EXERCISE DATA →
──────

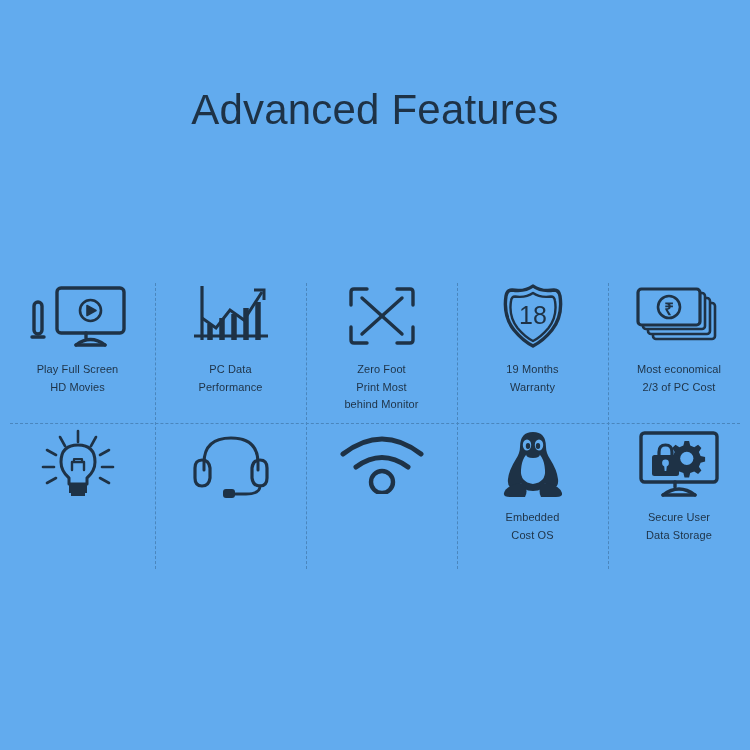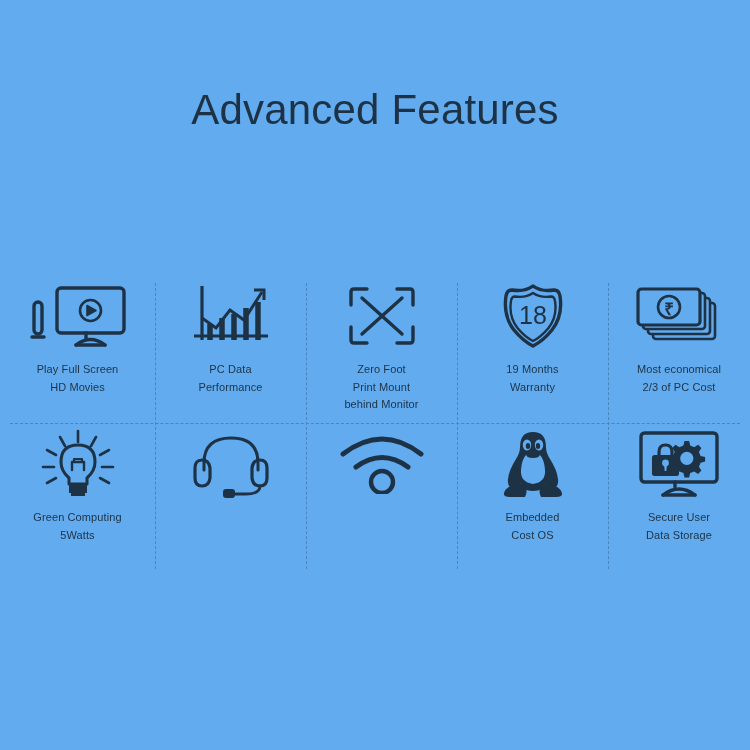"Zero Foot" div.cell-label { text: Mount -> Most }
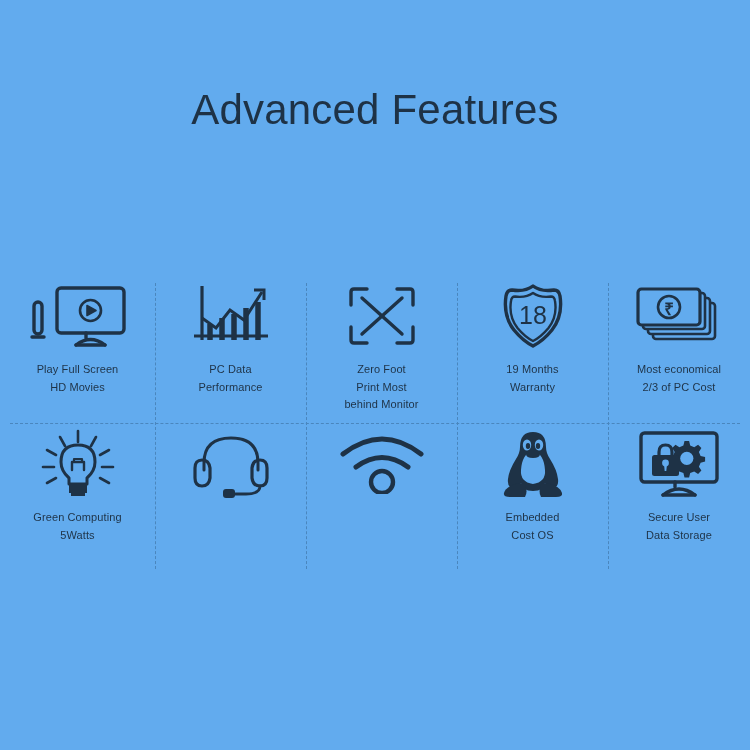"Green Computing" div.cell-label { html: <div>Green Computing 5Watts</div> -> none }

──────

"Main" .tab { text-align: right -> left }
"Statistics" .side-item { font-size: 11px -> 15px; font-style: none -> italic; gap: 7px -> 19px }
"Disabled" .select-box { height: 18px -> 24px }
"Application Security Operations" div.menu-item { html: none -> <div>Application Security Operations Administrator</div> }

──────

TASK STATEMENT → Count the lines in the listing that hold the word "item", then give the number and nothing else.

SOLUTION FOR THIS PROBLEM → 2